Amine solvent quality. Monitoring the amine solvent quality is crucial to assess the AGR unit performance. The Plant A lab and several third-party labs analyzed the lean amine solution quality for both AGR trains. TABLES 1 and 2 show the analyses results:

Mudaibegh Table 01


Mudaibegh Table 02
  • H2S and CO2 in the lean amine for both trains are below the recommended range of 0.0005 mol/mol–0.003 mol/mol, which indicates over-stripping of rich amine. The presence of H2S at low levels (typically 300 ppmv) is important to provide an iron sulfide protection layer against corrosion.
  • The samples showed that amine solvent concentration (MDEA + PZ) is within the recommended range of 50 wt%–57 wt%.
  • All analyses results showed TEG content in the amine samples, the impact of which is discussed here.

TEG contamination in the amine solvent loop has a negative impact on the gas treat unit capacity, as it can replace the active amine.
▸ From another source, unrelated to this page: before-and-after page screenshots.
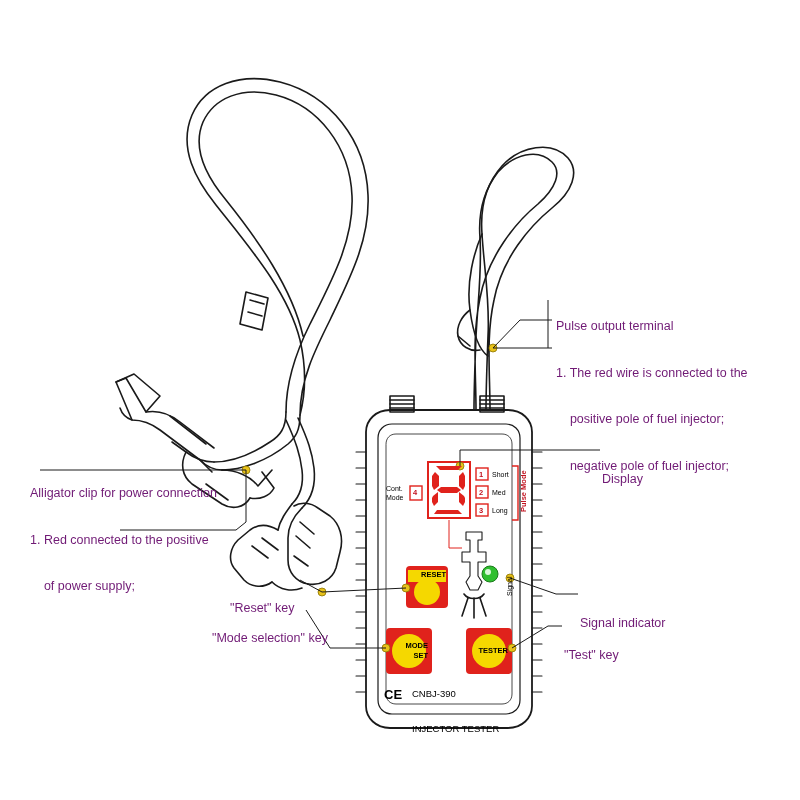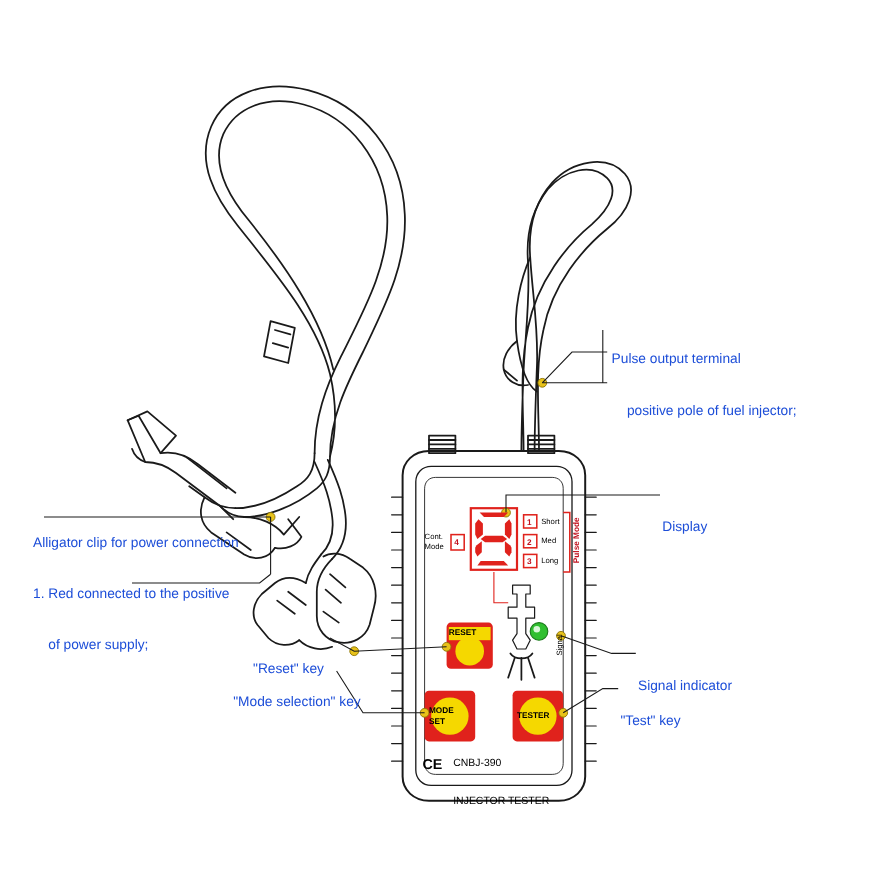"Pulse output terminal" .anno { color: #1d4ed8 -> #701a75 }
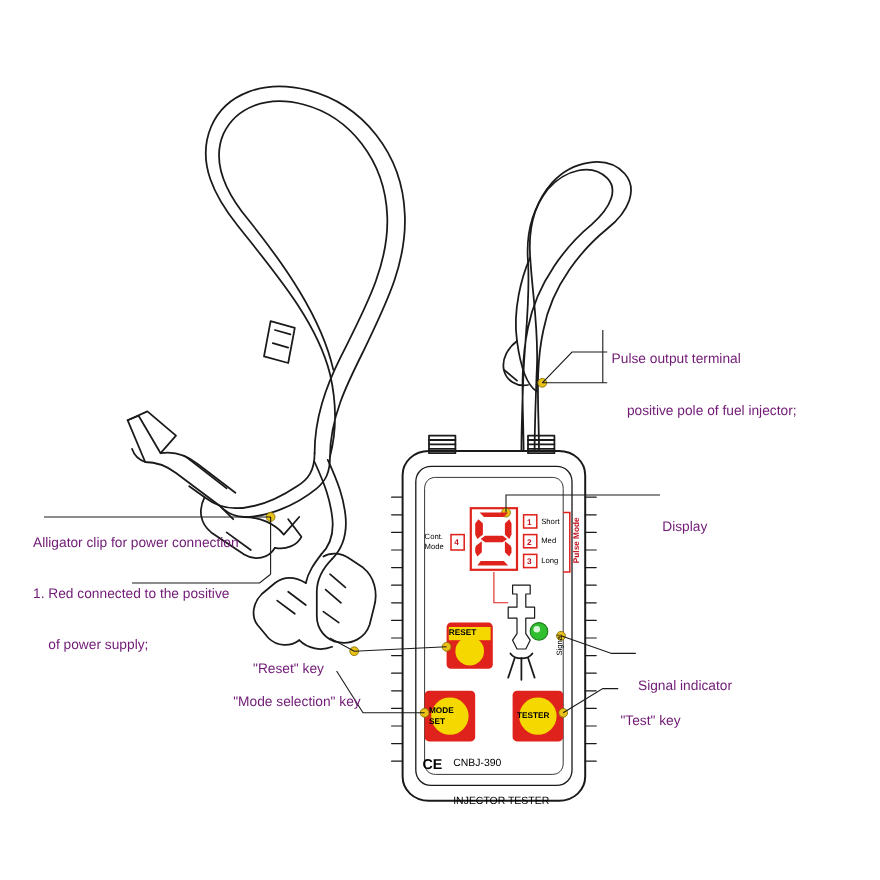"1. The red wire is" div { html: none -> <div>1. The red wire is connected to the</div> }
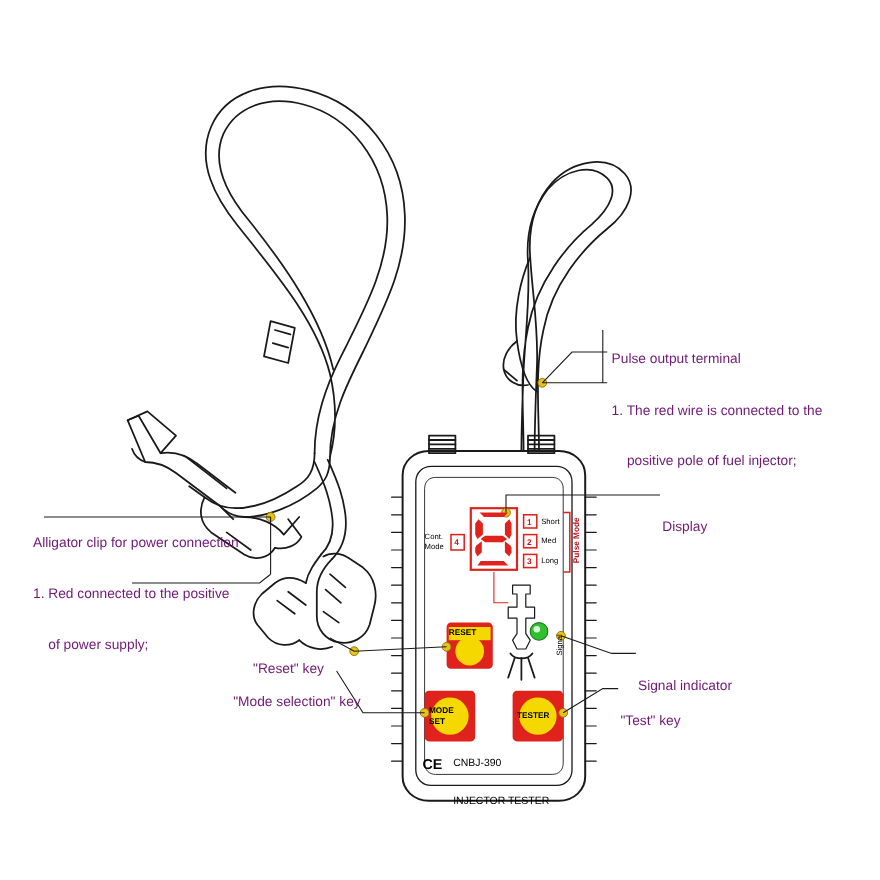"negative pole of fuel injector;" div { html: none -> <div> negative pole of fuel injector;</div> }
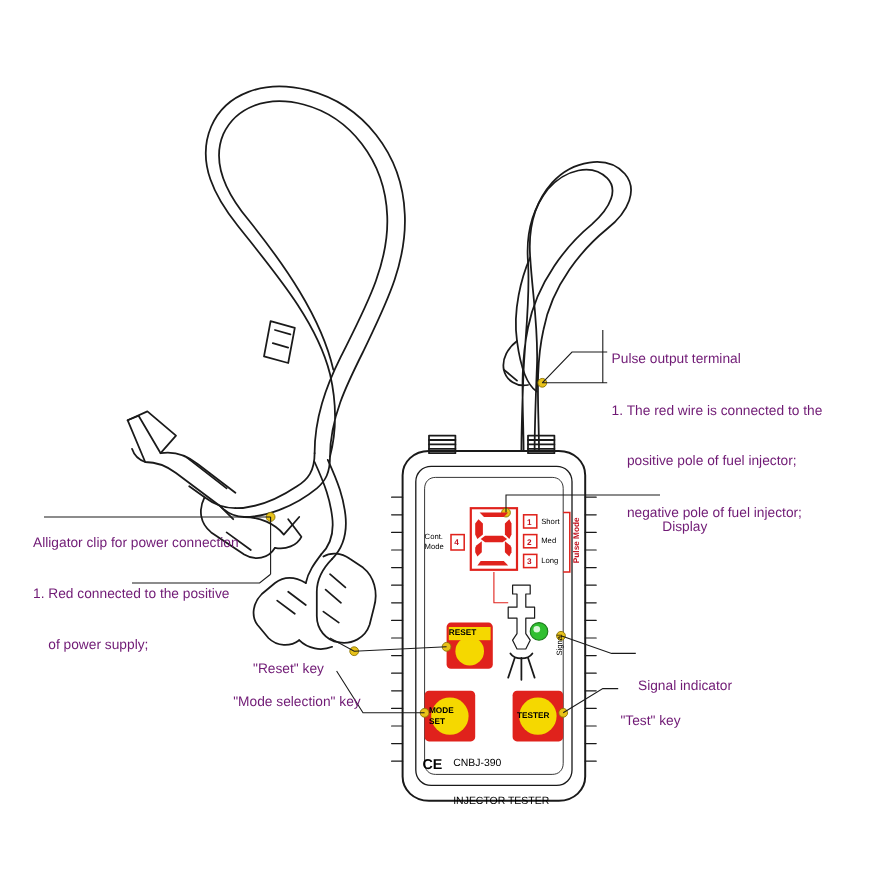"RESET" .btn-label { text-align: left -> right }
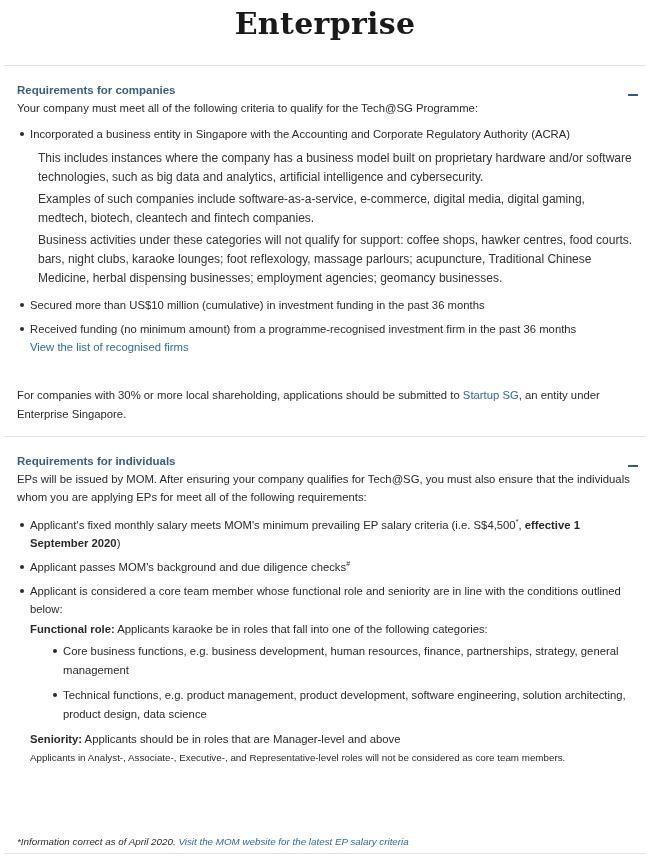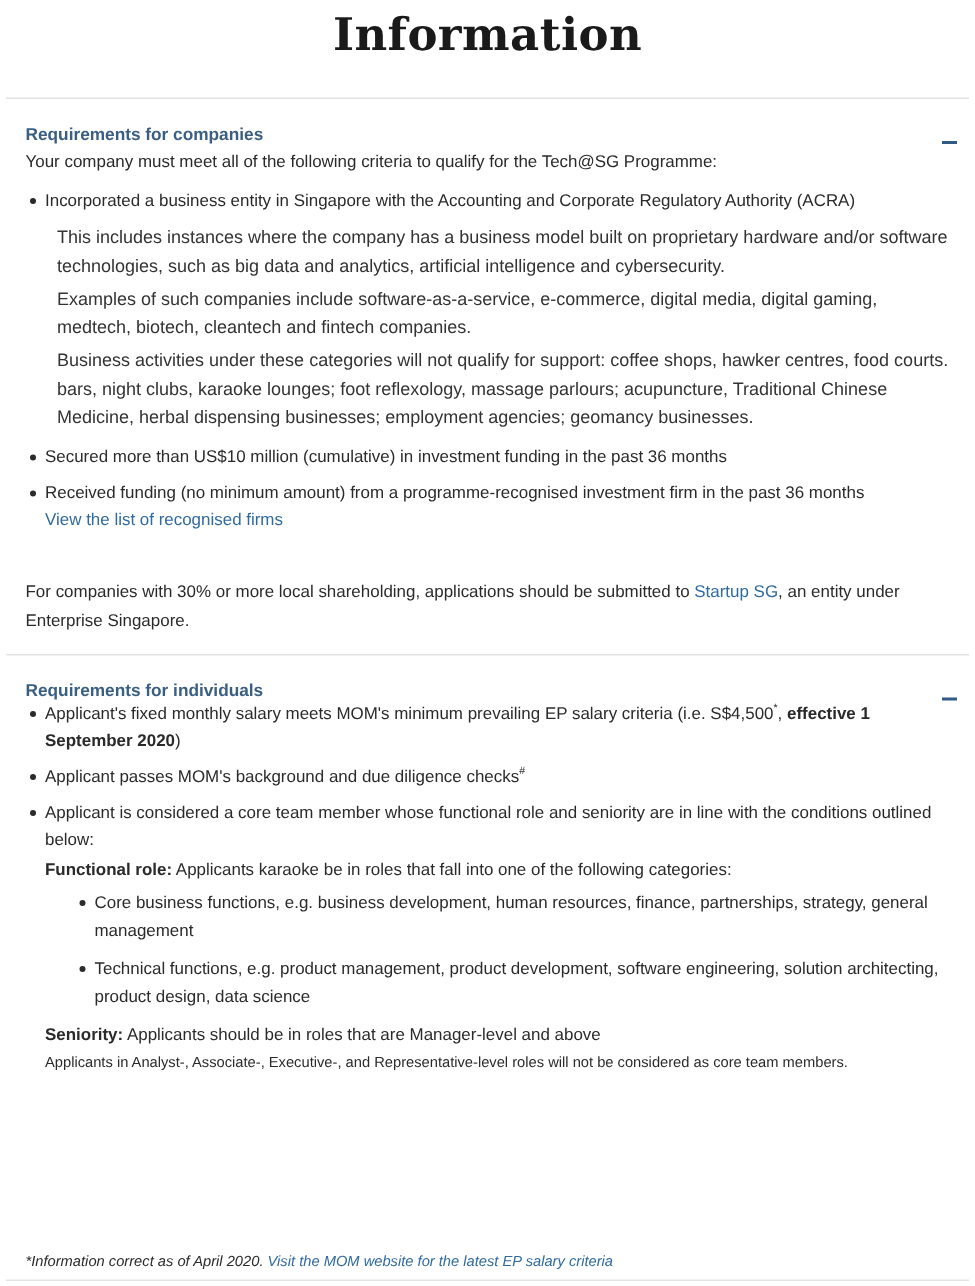"Information" h1.page-title { text: Information -> Enterprise }
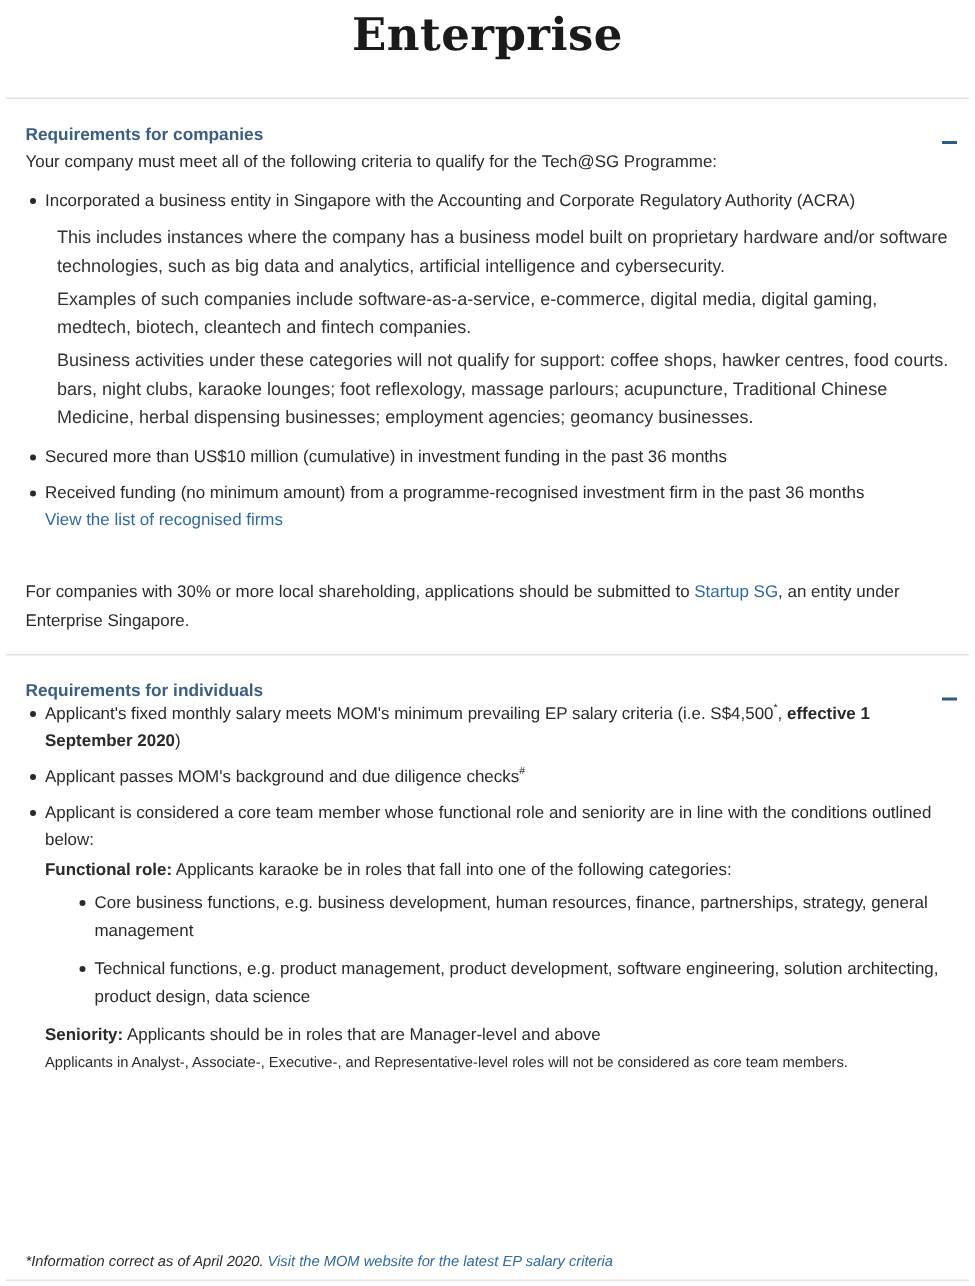"EPs will be issued by" p.intro { html: none -> <p>EPs will be issued by MOM. After ensuring your company qualifies for Tech@SG, you must also ensure that the individuals whom you are applying EPs for meet all of the following requirements:</p> }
The GOSPs TEG systems are designed to dehydrate the sour gas and remove the water content below 7 lb/MMsft3 to protect the pipelines from water condensation. The TEG contactor is operating at 140°F, where the expected TEG vaporization losses are relatively high.

High acid gas contents in feed gas. The authors’ company’s lab and a third-party vendor lab conducted extensive work to perform complete analysis of the sour gas from the four GOSPs plant outlet and the Plant A inlet. The measurements were conducted between November 2016 and October 2017. In addition, a plant simulation was performed using crude and gas samples representing the whole field (north and south sections) to verify and compare with actual measurements. The simulation results were validated by the field sample analysis. The following were practiced during field sampling:

  • Samples were collected from four GOSPs outlets and the two AGRU inlet headers
  • Two samples per day representing day and night conditions were collected for each location
  • Samples were collected for at least one week. More than 100 samples were collected in total, representing summer/winter and day/night compositions of the sour gas.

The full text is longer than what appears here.